(Data for this exercise)

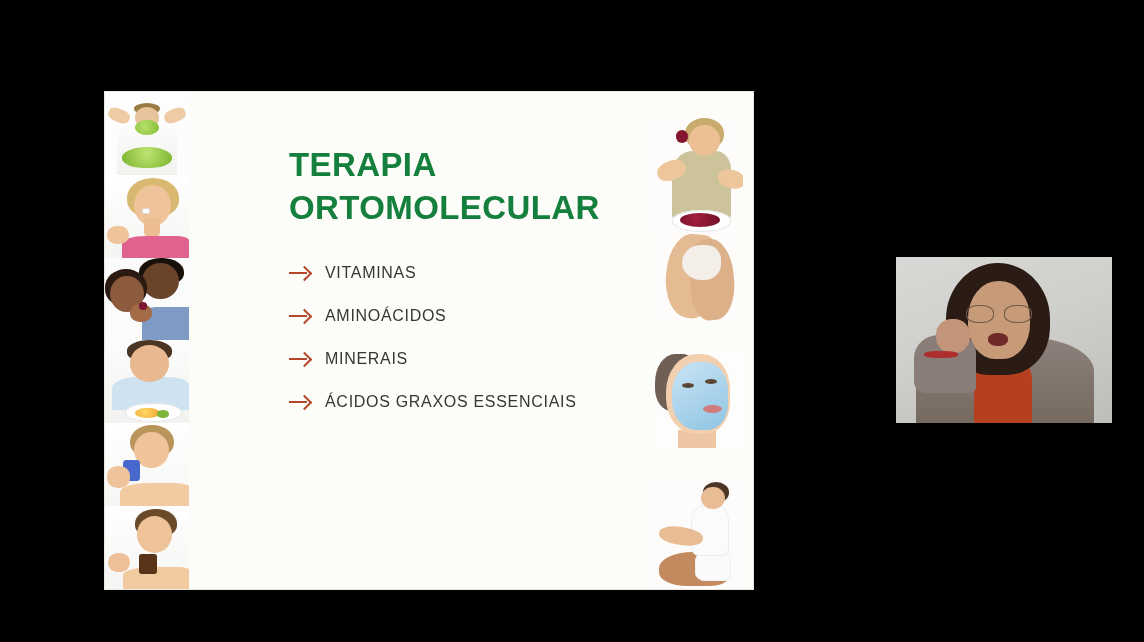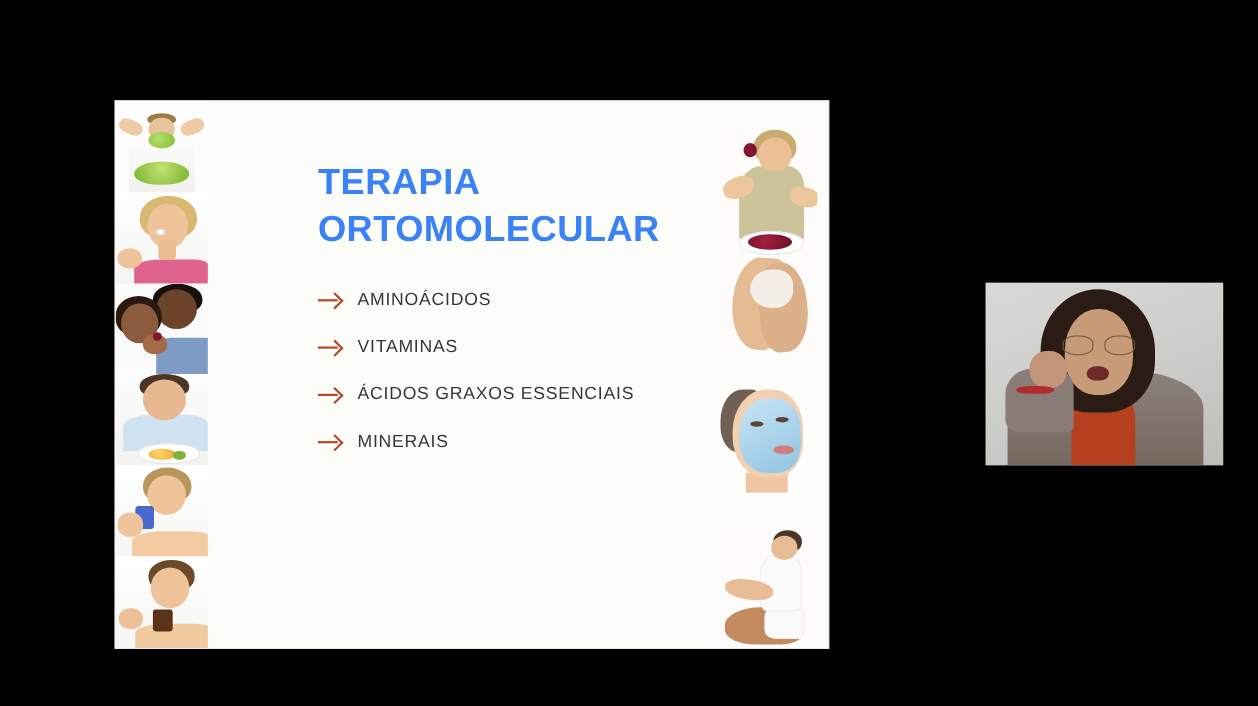--- a/index.html
+++ b/index.html
@@ -117,7 +117,7 @@
   }
 
   .slide-title {
-    color:#3b82f6;
+    color:#15803d;
     font-weight:bold;
     font-size:33px;
     line-height:1.30;

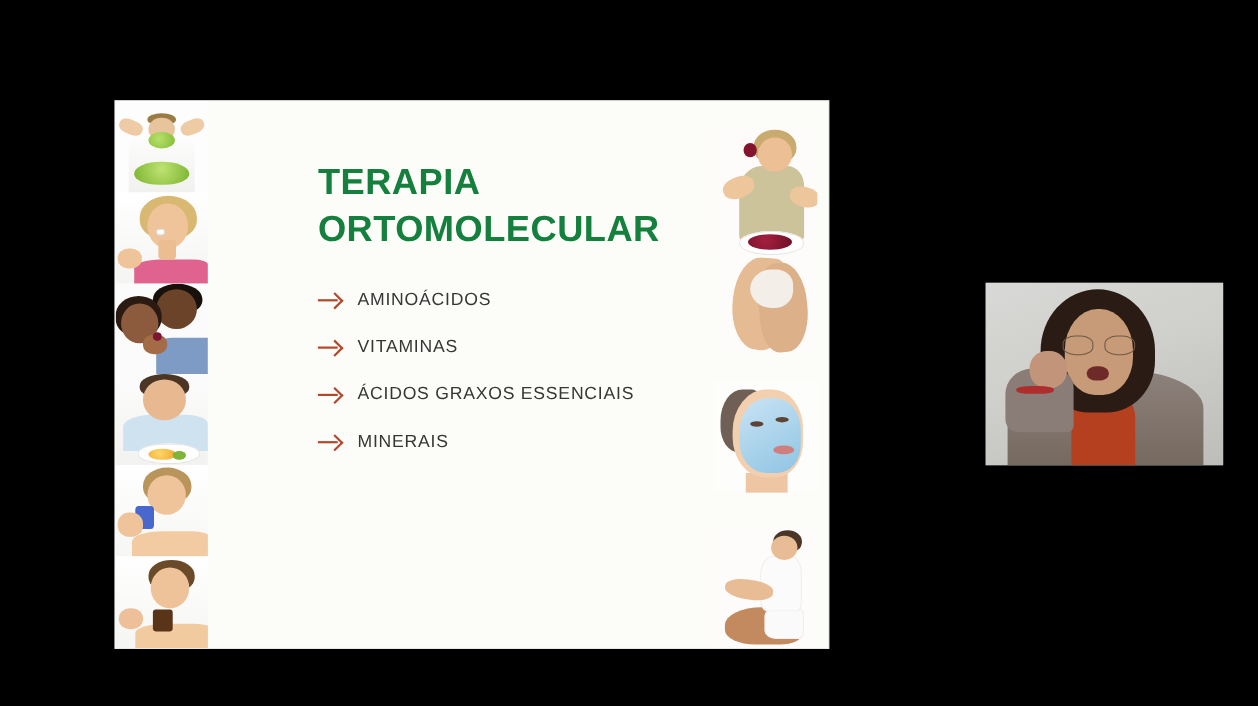--- a/index.html
+++ b/index.html
@@ -366,12 +366,12 @@
 
           <li class="bullet-item">
             <span class="bullet-arrow"></span>
-            <span>AMINOÁCIDOS</span>
+            <span>VITAMINAS</span>
           </li>
 
           <li class="bullet-item">
             <span class="bullet-arrow"></span>
-            <span>VITAMINAS</span>
+            <span>AMINOÁCIDOS</span>
           </li>
 
           <li class="bullet-item">

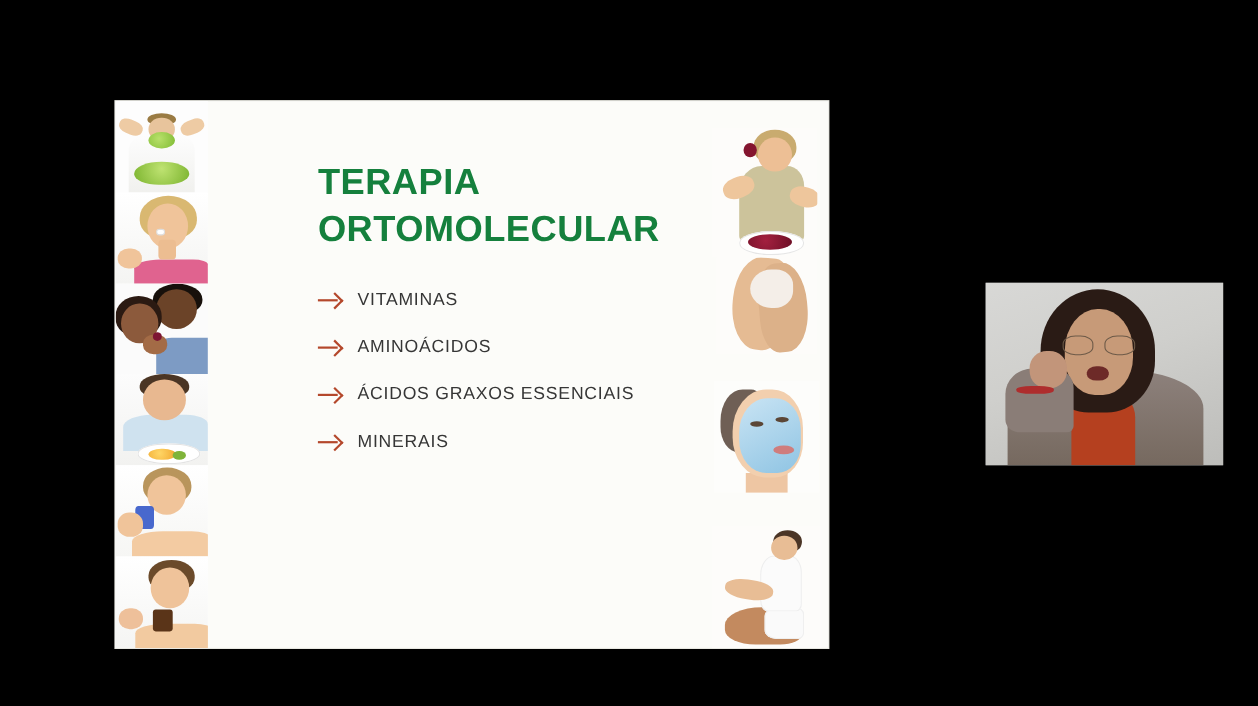--- a/index.html
+++ b/index.html
@@ -376,12 +376,12 @@
 
           <li class="bullet-item">
             <span class="bullet-arrow"></span>
-            <span>ÁCIDOS GRAXOS ESSENCIAIS</span>
+            <span>MINERAIS</span>
           </li>
 
           <li class="bullet-item">
             <span class="bullet-arrow"></span>
-            <span>MINERAIS</span>
+            <span>ÁCIDOS GRAXOS ESSENCIAIS</span>
           </li>
 
         </ul>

(End Data for this exercise)

◆ **Your instructions**
Reproduce the material exactly; keep pictures out.

◆ **Answer for this exercise**
--- a/index.html
+++ b/index.html
@@ -117,7 +117,7 @@
   }
 
   .slide-title {
-    color:#3b82f6;
+    color:#15803d;
     font-weight:bold;
     font-size:33px;
     line-height:1.30;

--- a/index.html
+++ b/index.html
@@ -366,12 +366,12 @@
 
           <li class="bullet-item">
             <span class="bullet-arrow"></span>
-            <span>AMINOÁCIDOS</span>
+            <span>VITAMINAS</span>
           </li>
 
           <li class="bullet-item">
             <span class="bullet-arrow"></span>
-            <span>VITAMINAS</span>
+            <span>AMINOÁCIDOS</span>
           </li>
 
           <li class="bullet-item">

--- a/index.html
+++ b/index.html
@@ -376,12 +376,12 @@
 
           <li class="bullet-item">
             <span class="bullet-arrow"></span>
-            <span>ÁCIDOS GRAXOS ESSENCIAIS</span>
+            <span>MINERAIS</span>
           </li>
 
           <li class="bullet-item">
             <span class="bullet-arrow"></span>
-            <span>MINERAIS</span>
+            <span>ÁCIDOS GRAXOS ESSENCIAIS</span>
           </li>
 
         </ul>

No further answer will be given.